Une première réponse
vient à l’esprit si l’on considère les deux premiers romans signés Dominique
Hennemont, qu’elle a rédigés seule. Si Charles est intervenu dans leur
rédaction, c’est seulement en tant qu’informateur. En outre, la brillante
première partie de sa carrière aurait pu donner matière à bien des histoires et
il n’en a rien été. Charles n’est pas un écrivain et n’a pas cette imagination
créatrice qui est le propre d’une âme slave et celle de Nathalie, qui a
toujours écrit dès sa plus tendre enfance.

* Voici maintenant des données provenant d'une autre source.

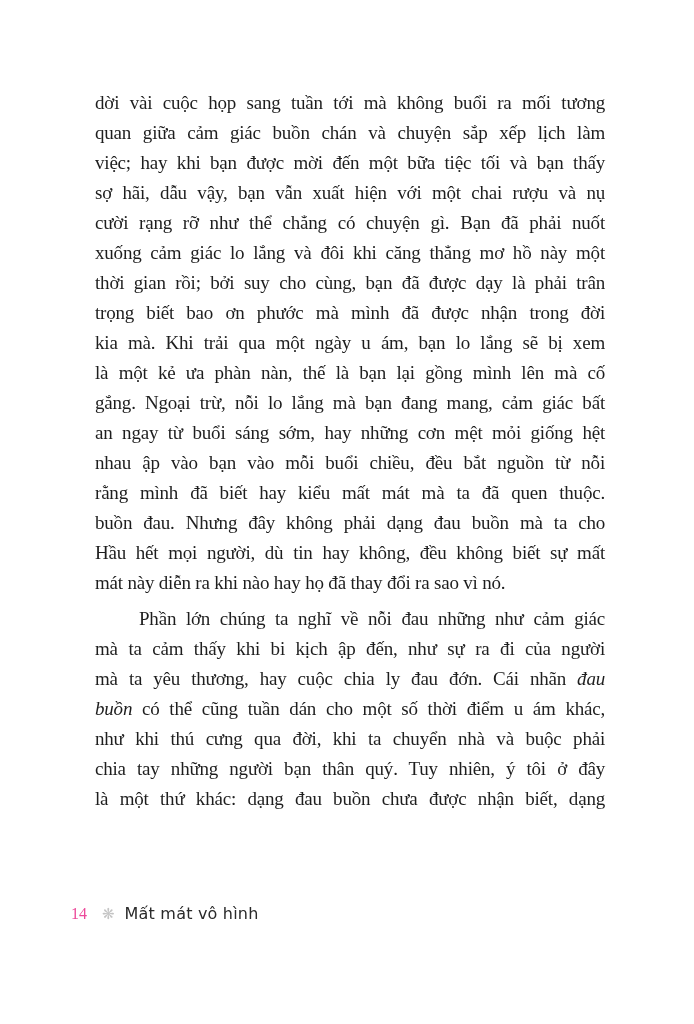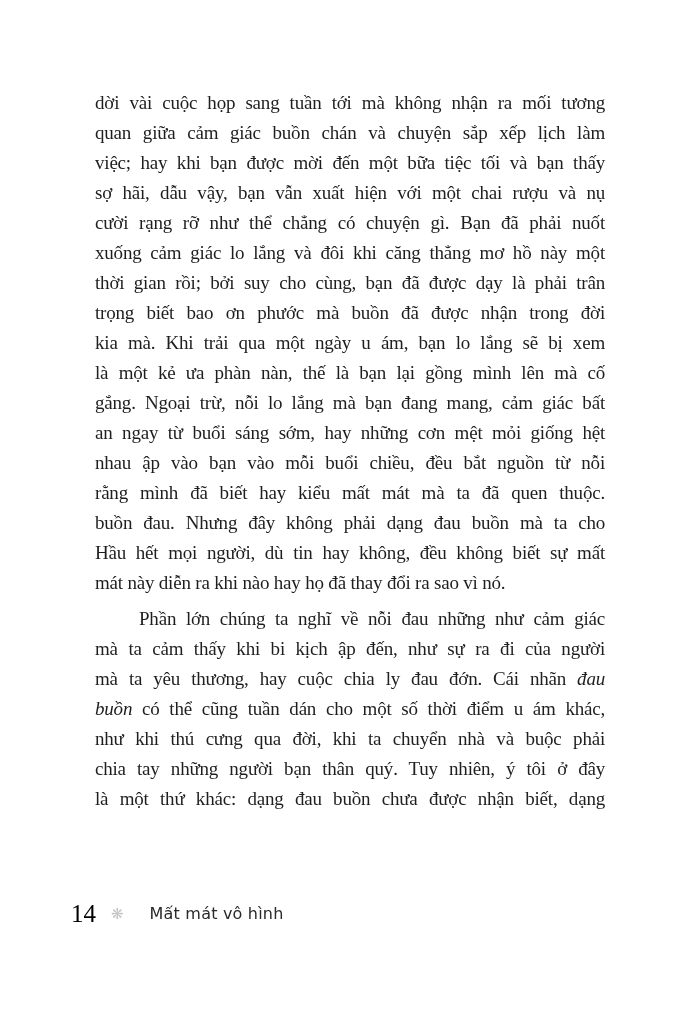"dời vài cuộc họp sang" span { text: nhận -> buổi }
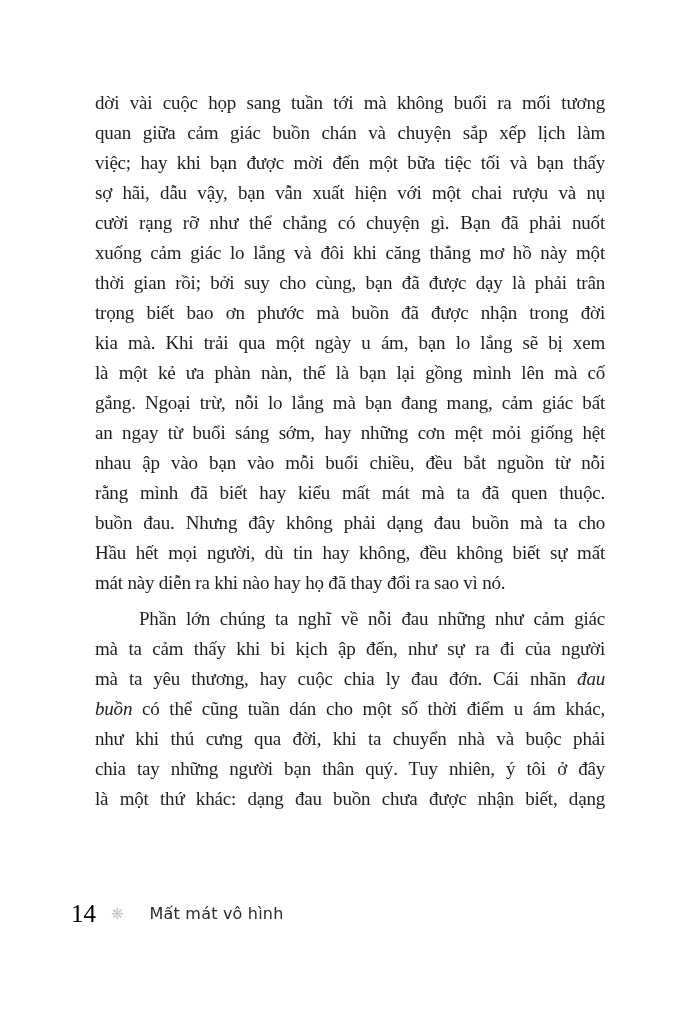"trọng biết bao ơn phước" span { text: buồn -> mình }
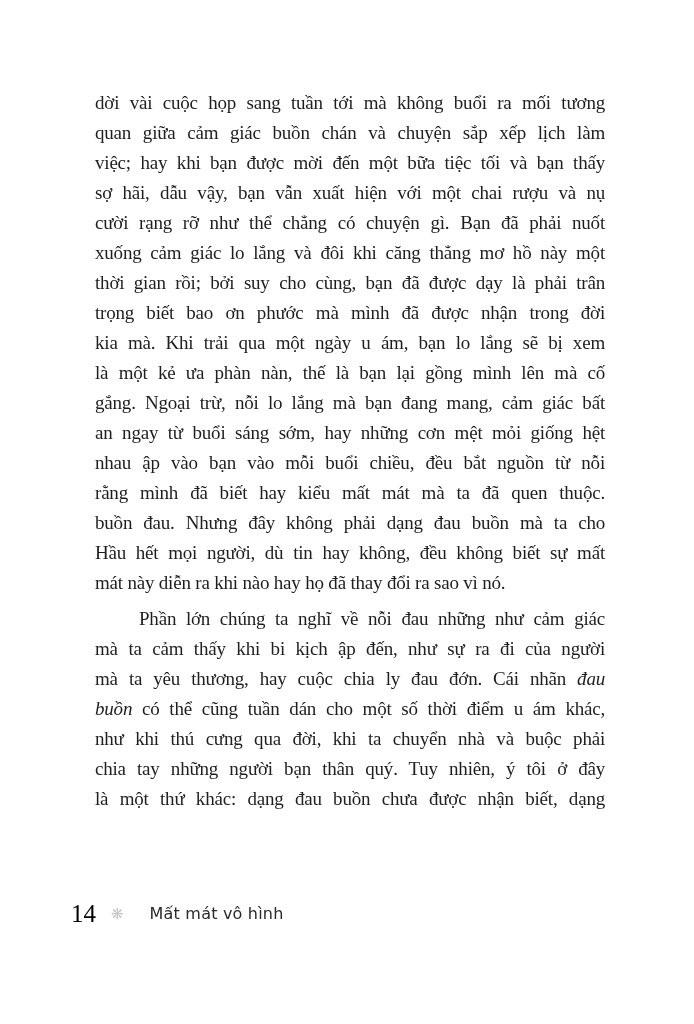"14" .pagenum { color: #000000 -> #ec4899; font-size: 25px -> 16px }
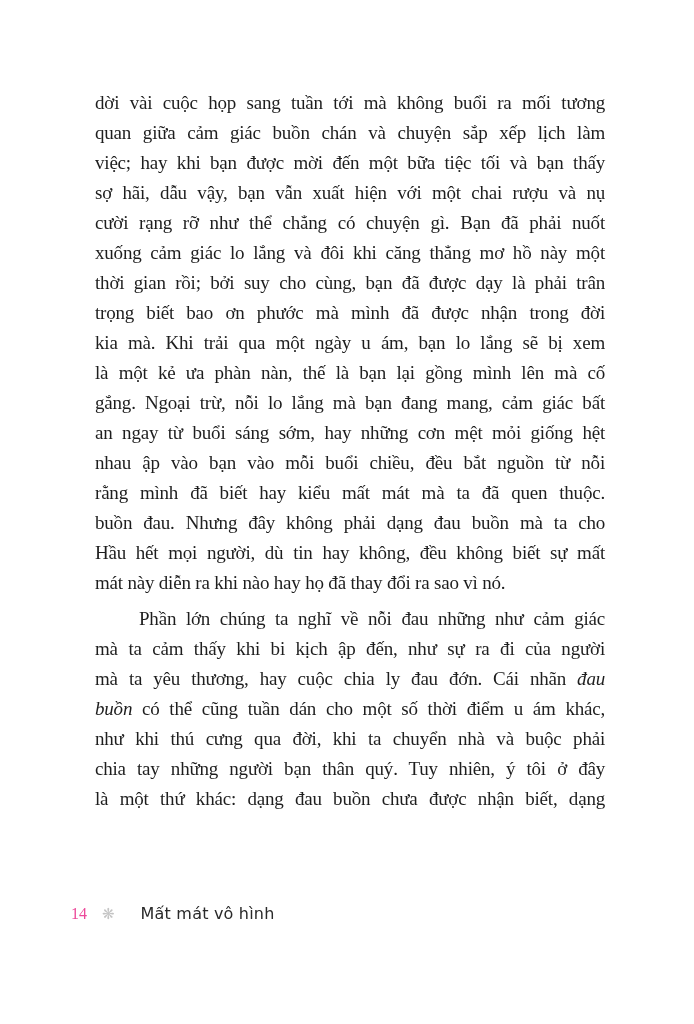"Mất mát vô hình" .running-title { margin-left: 26px -> 10px }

Pour conclure ce long article, nous vous invitons donc à la lecture d'un
roman écrit en français par une russe sous le nom de son mari d'origine
allemande, gratifié d'un prix qui ne se renouvellera pas, mais qui pourtant
marquera durablement par son style unique les auteurs français qui suivront,
comme Stefan Wul, Michel Demuth ou Gérard Klein. Nous espérons, quant à nous,
avoir aidé à rétablir une injustice, démasqué une mystification jugée en son
temps nécessaire, mais résolument d'un autre temps, celui d'un machisme
éditorial que l'on souhaiterait bien absolument révolu en notre temps.